▶ [Records supplied]

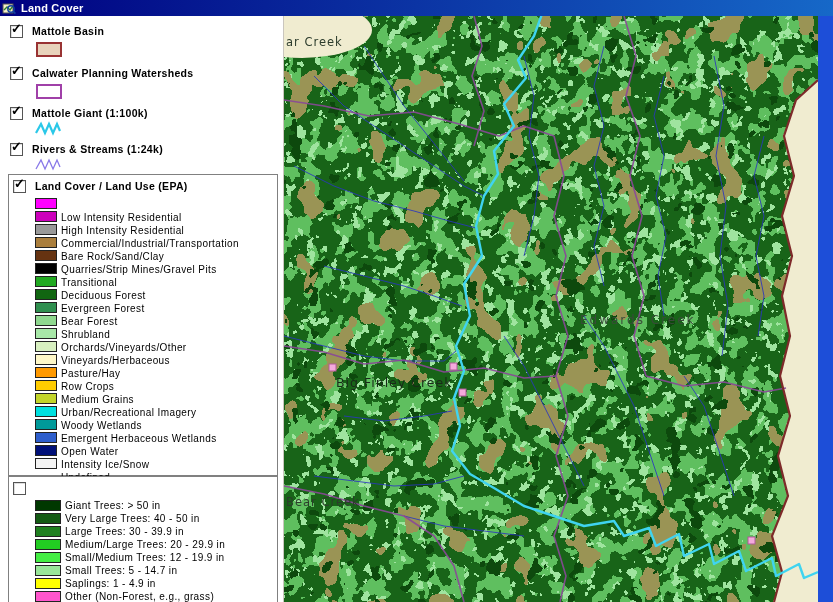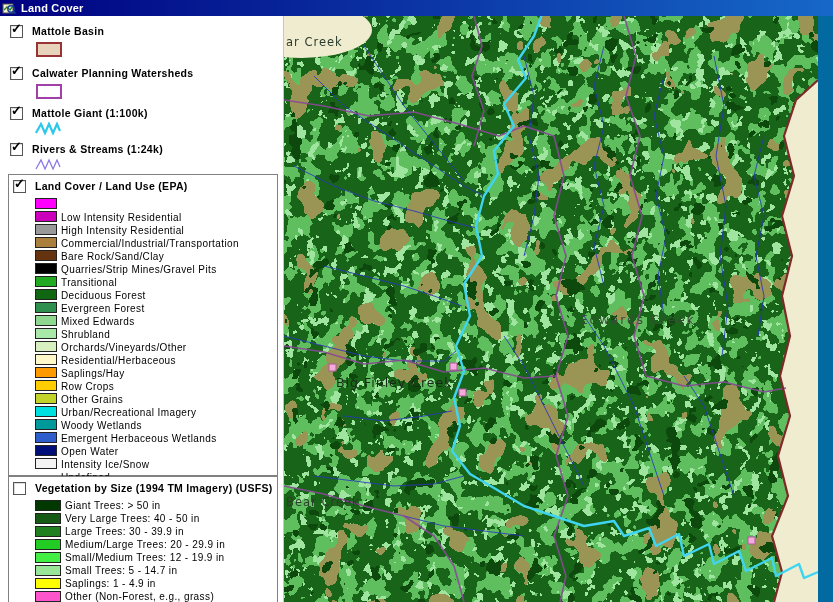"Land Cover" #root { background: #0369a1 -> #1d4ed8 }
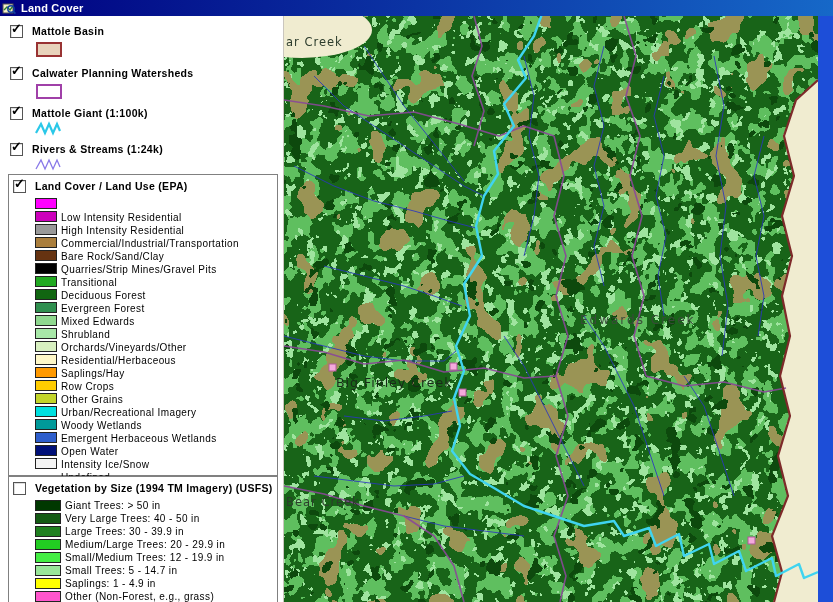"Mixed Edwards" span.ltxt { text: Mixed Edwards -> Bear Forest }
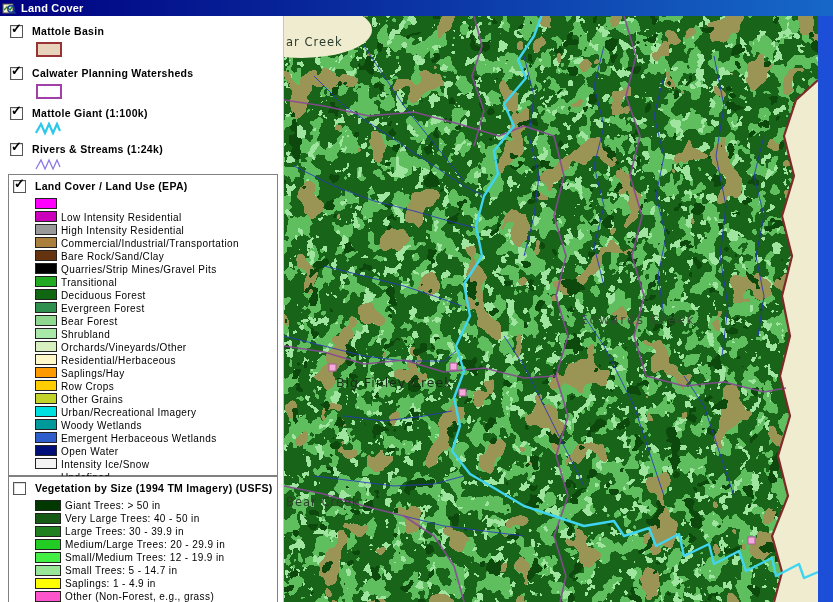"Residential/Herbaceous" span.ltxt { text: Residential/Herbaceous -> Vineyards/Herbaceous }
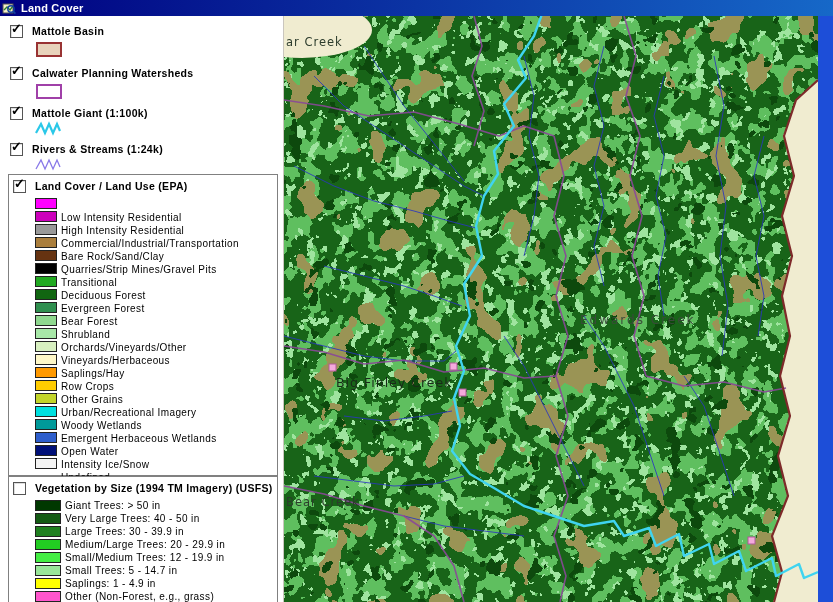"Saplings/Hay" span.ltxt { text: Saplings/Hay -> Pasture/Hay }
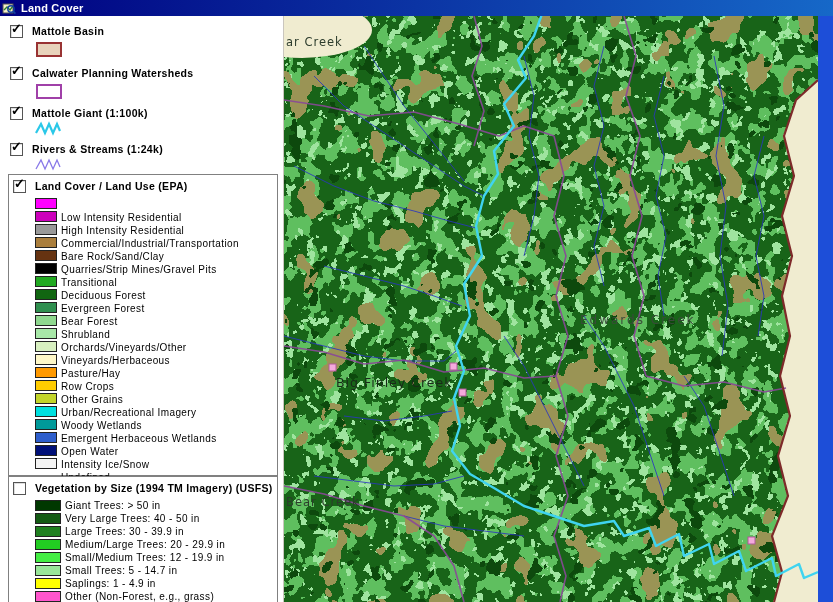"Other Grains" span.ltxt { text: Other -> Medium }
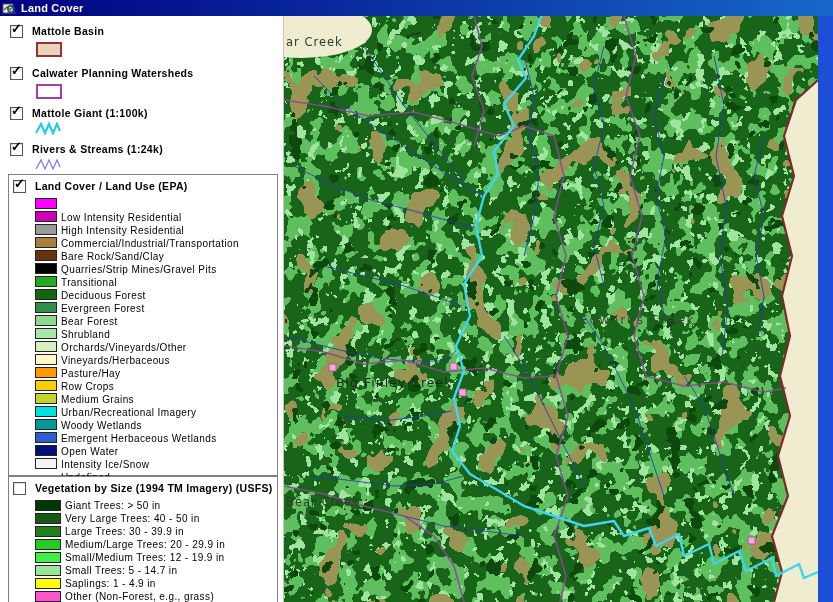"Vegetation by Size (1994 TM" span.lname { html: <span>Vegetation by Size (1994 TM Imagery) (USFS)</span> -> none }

▶ [Instructions to follow]
Transcribe every line of the listing above exactly; skip the pictures.

▶ [Result of the exercise]
"Land Cover" #root { background: #0369a1 -> #1d4ed8 }
"Mixed Edwards" span.ltxt { text: Mixed Edwards -> Bear Forest }
"Residential/Herbaceous" span.ltxt { text: Residential/Herbaceous -> Vineyards/Herbaceous }
"Saplings/Hay" span.ltxt { text: Saplings/Hay -> Pasture/Hay }
"Other Grains" span.ltxt { text: Other -> Medium }
"Vegetation by Size (1994 TM" span.lname { html: <span>Vegetation by Size (1994 TM Imagery) (USFS)</span> -> none }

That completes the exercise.